I think the shift from talking about the blogosphere as an economic and professional threat to journalism to talking about Facebook as a similar threat marks an evolution from an academic perspective on digital news that thinks primarily in competition/speech/free-market terms to one that thinks in terms of institutional power and monopoly. As I noted above, this marks the emergence of a more genuinely «European» (or at least non-American) view on the relationship between digital news and political communication. This evolution also sheds light on some deep ideological blind spots embedded in the first wave of theorizing about the crisis in journalism, one which relates, again, to its American roots. The original perspective saw the economic crisis in news as caused by an explosion in content supply and a corresponding collapse in the value of display advertising generated by digital overabundance. From this point of view, the decline in the economic fortunes of old media organizations could be seen as the revenge of the free-market on hidebound news monopolies, even if the public utility of these monopolies could still be justified in normative terms. Both advertisers and readers now had their choice of news. If our attention shifts to platforms, however, what we see is the replacement of one (local) quasi-monopoly by another (global) monopoly – from the one newspaper town to Facebook. The first perspective fits well with the libertarian and law and economics perspective of much writing about the early internet. The second point of view does not.

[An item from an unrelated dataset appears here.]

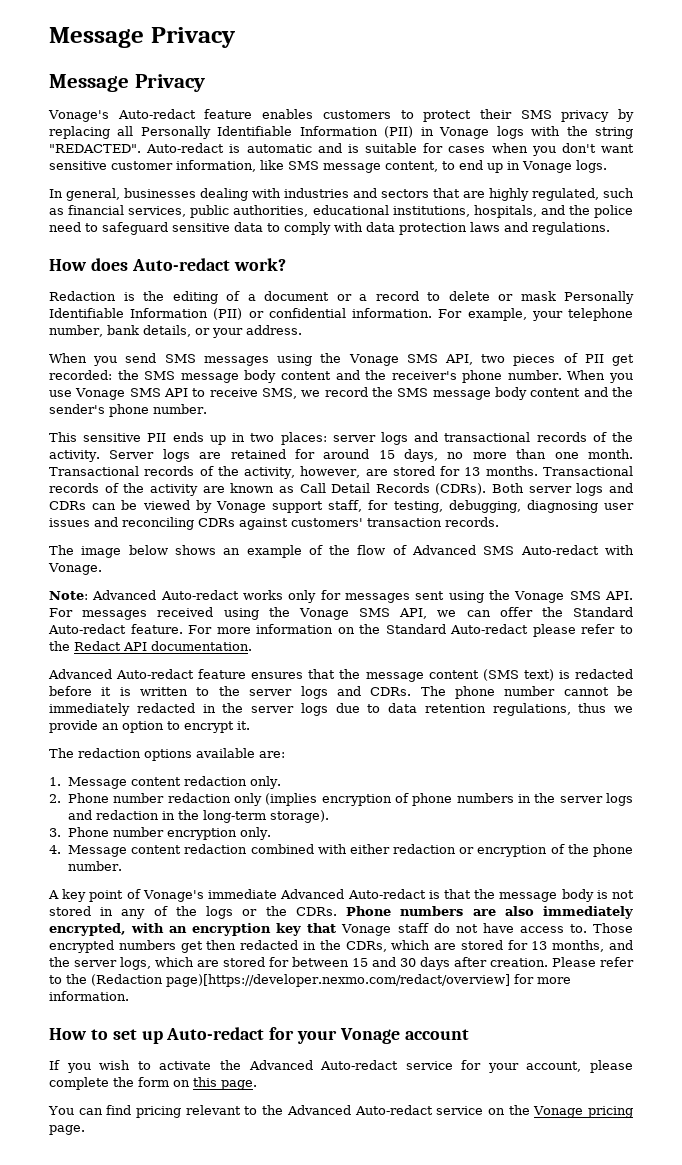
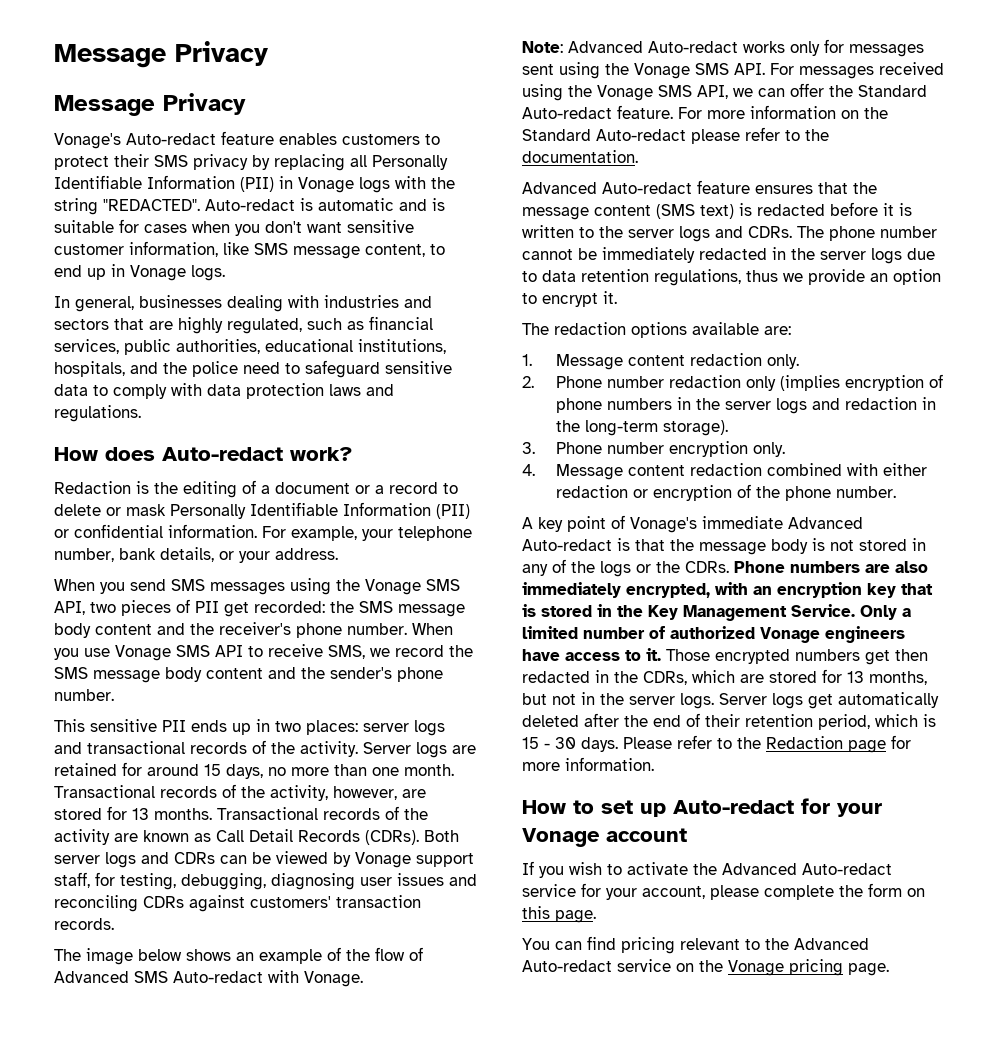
[74,641,147,651] Redact API -> (829, 135) none
[341,923,587,936] Vonage staff do not have access to. -> [522,604,911,621] [522,626,905,643] [522,648,661,661] is stored in the Key Management Service. Only a limited number of authorized Vonage engineers have access to it.
[609,940,633,950] [49,957,548,970] and the server logs, which are stored for between 15 and 30 days after creation. -> [522,692,939,709] [522,713,936,730] [522,737,618,752] but not in the server logs. Server logs get automatically deleted after the end of their retention period, which is 15 - 30 days.
[91,974,510,987] (Redaction page)[https://developer.nexmo.com/redact/overview] -> [766,736,886,753] Redaction page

And yet: whatever the theoretical predispositions of those studying them, a concern with the relationship between platforms like Twitter and Facebook and journalism have come to dominate a great deal of the recent academic research on digital news.
2.4. The populist era
While economic concerns continue to dominate the discussion of digital news in 2019, additional, more normative concerns have also emerged. Once again, the lens moves even further back from the American-dominated view on political communication and digital news – though we can see that American (Donald Trump) and British (Brexit) developments were something of a trigger to start taking the political experiences of the rest of the world seriously. The final phase of my history relates to the rise of anti-liberal political forces, and how journalism is coping with this rise. How are populist political actors using the affordances of social media and platforms to shift the meanings of, and the participants in, electoral politics (Anderson and Bodker, 2019)? Are state actors, disguised as ordinary citizen journalists or professional news reporters, hijacking the public discourse for nefarious purposes? These concerns also tie into the renewed focus on digital platforms like Facebook, and demonstrates just how much the debate over the future of journalism has changed over the past ten years. From a somewhat abstract debate about the who counts as a journalist online and offline, the surge of so-called «fake news» has injected concerns about national security, cyberspying, enemy propaganda, and the toxic power of trolls into arguments about the boundaries of the journalism profession. One of the ironies about the web of revelations in 2018 about the degree to which foreign actors used Facebook to insert political propaganda into coverage of the U.S. Presidential elections is the fact that it re-raises older issues long thought buried. Who is a journalist? Who gets to decide? What happens when the trust in a major political institution is weakened, in part, due to the blurred boundaries between amateurs and professionals, particularly when those amateurs are acting in distinctly anti-democratic ways? There are no easy answers to these questions, but the degree to which older debates in digital journalism studies are being re-litigated is rather remarkable. Remarkable, too, are the ways that formerly utopian journalism scenarios are being stood on their head under the pressure of the populist and right-wing wave sweeping the nations of the liberal west.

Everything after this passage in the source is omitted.